冷凍炒飯に目玉焼きをトッピングして朝食、A子から指示されたものを車に積み込んで部活へ向かう。途中これも頼まれた○かわ餃子を買おうとスーパーに立ち寄ったら、財布を忘れていたことに気付く。幸い車中の小銭で足りたが、起きてからしばらくのだらだらぶりと打って変った忙しなさで目が廻るようだ。何とか部活集合時間には到着、しばらくはWさん帰省のため俺のメニューでの練習となる。部員が着替えている間に今日の練習メニューを急いで立てるが、結果としてじっくり考えてきたメニューより時間内にぴったり収まる結果となった。これも長年の経験というものか。

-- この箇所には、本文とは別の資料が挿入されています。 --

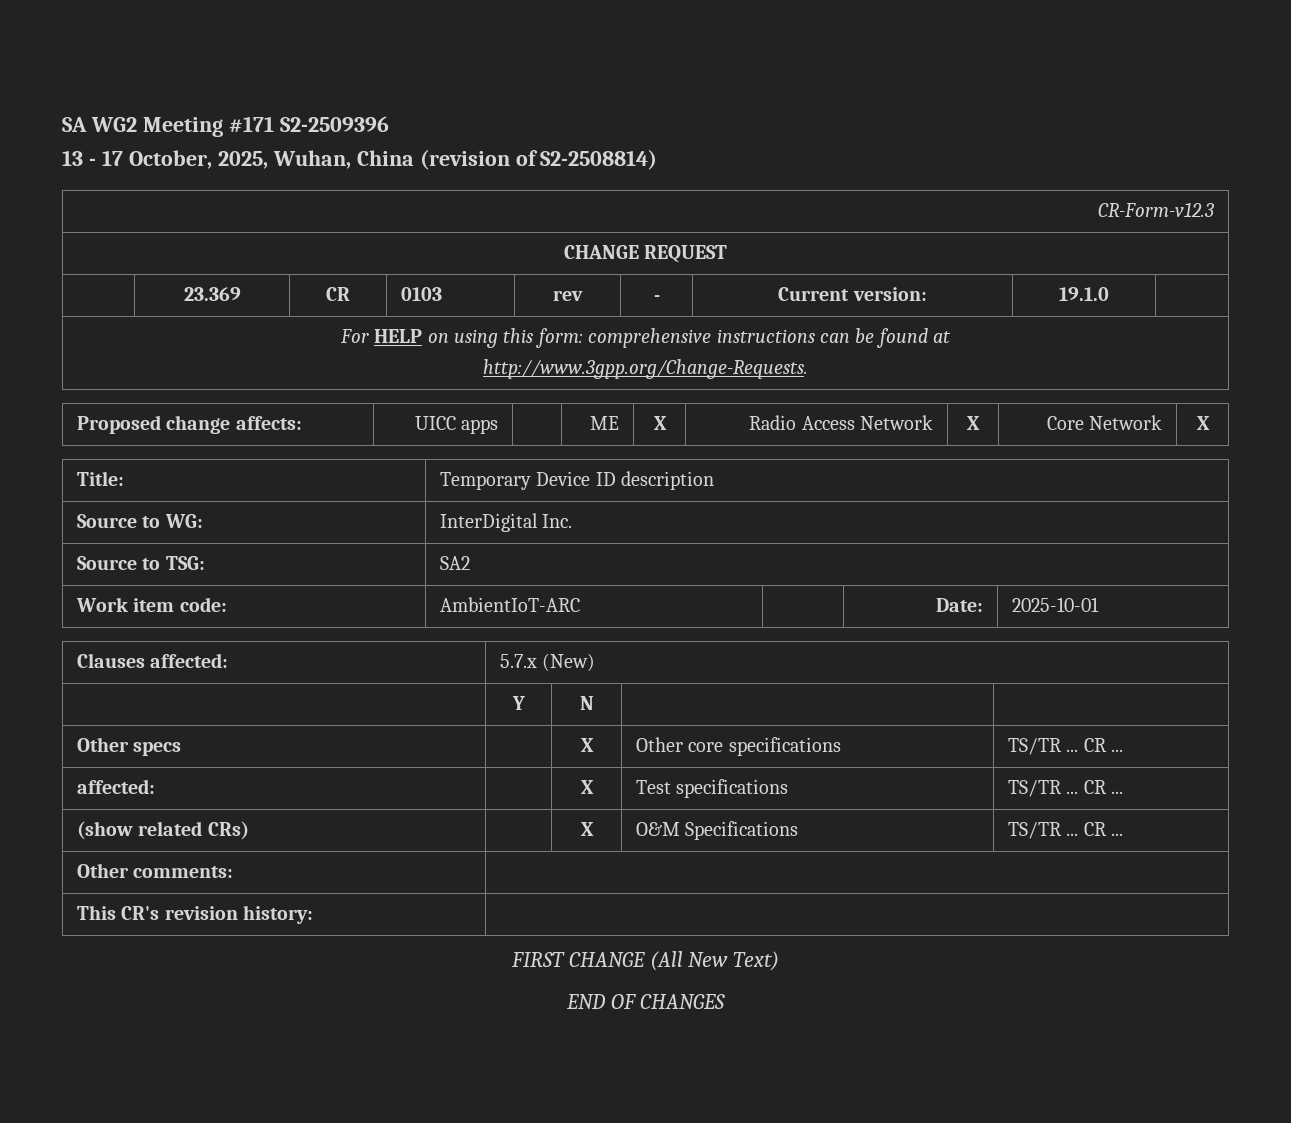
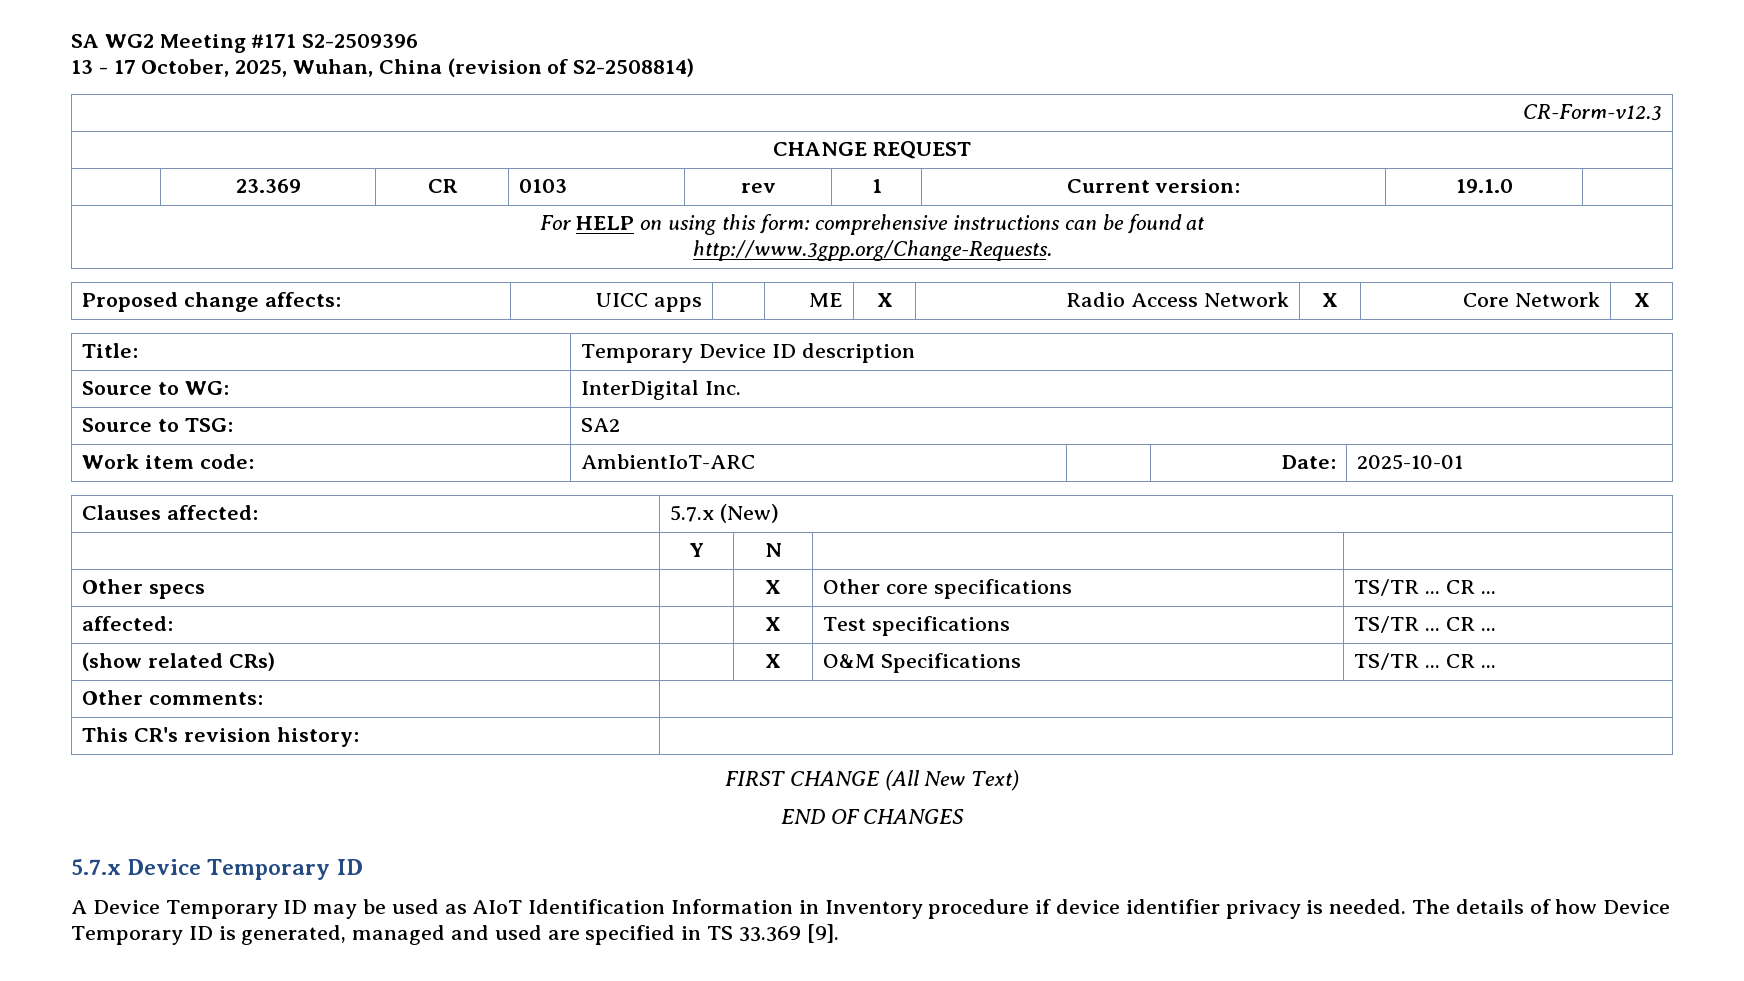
- | 23.369 | CR | 0103 | rev | - | Current version: | 19.1.0 |
+ | 23.369 | CR | 0103 | rev | 1 | Current version: | 19.1.0 |
+ 5.7.x Device Temporary ID
+ A Device Temporary ID may be used as AIoT Identification Information in Inventory procedure if device identifier privacy is needed. The details of how Device Temporary ID is generated, managed and used are specified in TS 33.369 [9].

とにかく練習にストレスなく臨めるようになっているのは本当にありがたい。部活顧問となって25年が過ぎ、初めて一人前になれたのかも。情けないが、一人顧問でいる間は理想の幻影を求めてずっとイライラが続いていたと言える。さて解散させてそのままF市実家へ。A子と祈はピアノレッスン中で不在、再会した義姉旦那ととぎれとぎれの会話で時間をつなぐ。Y達にとっていとこのA・Sはすっかり大きくなって小学校時代の我儘さは見られなくなった。小さい時の不完全さを心配しても、自然と落ち着いていくものなのだろう。

夜はH家一族が揃って会食、俺は持ってきた餃子を焼く係。少しでも上手く焼いてほしいと、A子指定でわざわざ家からマイフライパンまで持参しての任務遂行だ。幸い色よく焼けて大好評、あっという間になくなった。義姉娘のAちゃんなどは席を立つ際にも「絶対取っておいてよ」と念を押すほど。尤もこの旨さは俺の焼き方というより○かわの企業努力なのだけど。皆で新しく始まったNHKのファンタジードラマ(精霊の守人とかいったかな)を見始めたので、一人2階へあがらせてもらう。子ども達もA子も、義姉一家も、皆ハリーポッターのようなファンタジーが好きだね。こればかりは同調できないところだ。